Managers with MBA degrees could mend the ties with the West in the future
Over the past two decades, the quality of corporate governance in Russia has significantly improved. The leading Russian companies have had an ESG agenda, disclosure in accordance with standards of international stock exchanges, and independent board members from Europe or the U.S. (Although much of that is now gone due to the geopolitical situation).
An important contributor to improving corporate governance has been business education. Until recently, about 1,500 Russians applied for MBA programs abroad every year. They particularly leaned toward British, American, and French business schools.
These Russian “yuppies” who received MBA degrees at the age of about 30 have been the main implementers of Western business approaches and values in Russia. Being integrated into the international business community, they helped to develop Russian companies and to strengthen their economic cooperation with foreign partners.
Additionally, about 6,000 Russians a year graduate from MBA programs at domestic business schools. The ranking of the leading European business schools, which is compiled annually by the Financial Times, includes three schools from Russia:
Institute of Business Studies at RANEPA, a successor of the academy that had been providing managerial education since before the collapse of the Soviet Union
Moscow School of Management Skolkovo, which was founded in 2006 by private businessmen, including investment banker Ruben Vardanyan and industrialist Roman Abramovich
Graduate School of Management at St. Petersburg University
These Russian business schools are internationally accredited either by the U.S.-based Association to Advance Collegiate Schools of Business (AACSB) or the European Foundation for Management Development (EFMD), whose quality review system is known as EQUIS, and have traditionally conducted joint programs with leading foreign business schools.
Business education has also been facilitated by corporate universities of large Russian companies. Several of them are members of the European Foundation for Management Development (EFMD), including universities managed by Sberbank, petrochemical producer SIBUR, the Bank of Russia, Russian Railways, and steelmaker NLMK. The corporate universities of SIBUR and Sberbank also have CLIP (Corporate Learning Improvement Process) accreditation from the EFMD.

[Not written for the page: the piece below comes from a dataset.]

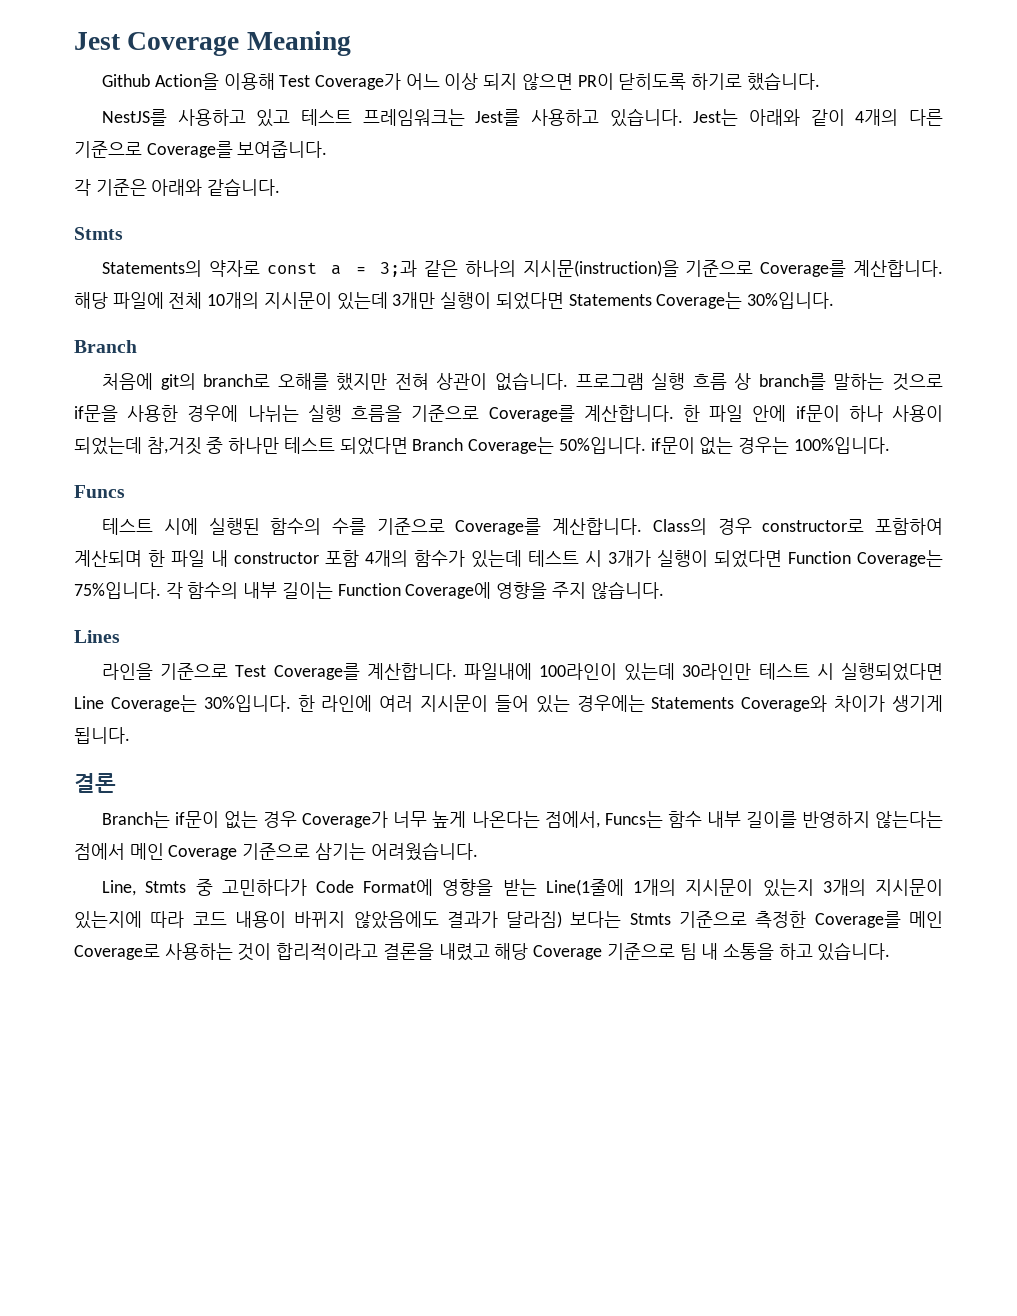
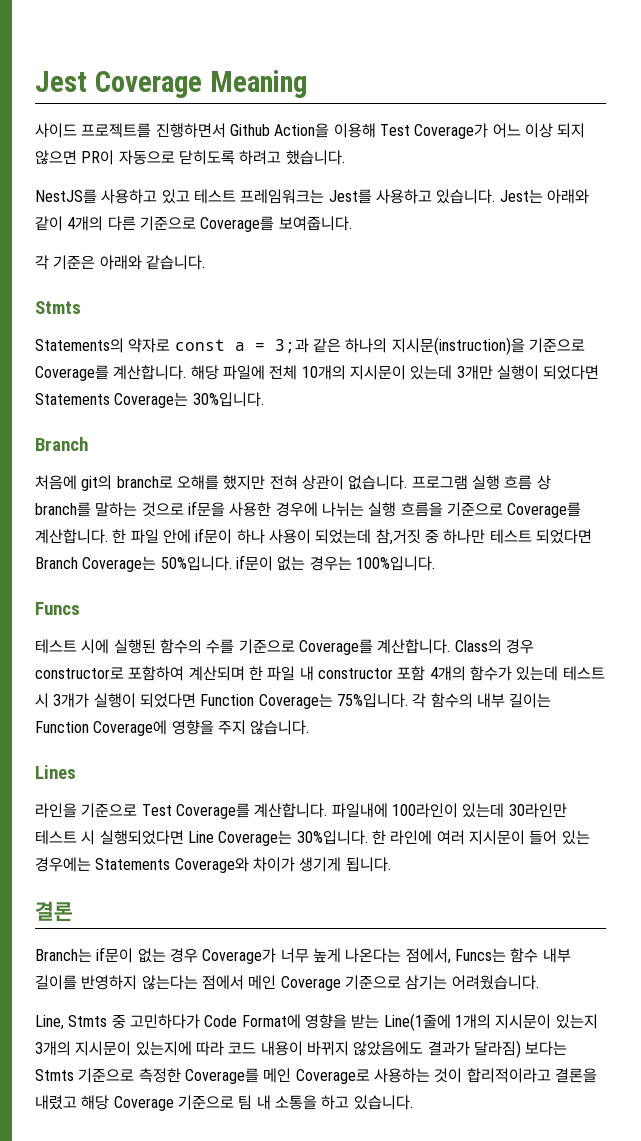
(351, 43) none -> [35,123,226,138] 사이드 프로젝트를 진행하면서
[618,73,743,90] 닫히도록 하기로 -> [118,150,282,165] 자동으로 닫히도록 하려고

For SIBUR, the driver behind the corporate university has been its long-time CEO Dmitry Konov, who stepped down from the company in 2022, after 15 years of leadership. An MBA graduate of the IMD business school in Switzerland, Konov transformed the company and guided managers to adopt a more open view of the business. SIBUR’s corporate university has conducted joint programs with the IMD, as well as with French business school INSEAD and Italy’s technical university Politecnico di Milano.
Sberbank’s corporate university was inspired by CEO Herman Gref, who in the early 2000s headed Russia’s Ministry of Economy and believed in business education as a major tool for
transformation for the country’s development. In parallel, the corporate universities of Russian Railways and the nuclear energy holding, Rosatom, received prestigious awards from the Global Council of Corporate Universities.
All of this changed following the geopolitical events in 2022. In March, global business education associations, including AACSB and EFMD, suspended cooperation with Russia. This didn’t have an immediate effect because existing international accreditation for Russian programs stayed in place, however, the issuance of new accreditations and re-accreditation of already approved Russian MBA programs has been discontinued.
The quality of Russian business schools and corporate universities may deteriorate due to a sharp reduction in international cooperation in the mid-term. Many foreign professors and business coaches now refuse to work in Russia. This is destroying one of the last remaining bridges between Russia and western countries. Business education allowed the new generation of educated Russians to integrate into the global economy and learn from western civil society. Russian managers with MBA degrees are of the few members of Russian society who will have the understanding needed to mend the country’s ties with the West in the future. But in order to do so, communication lines must remain open. May all bridges be burnt, but education be spared.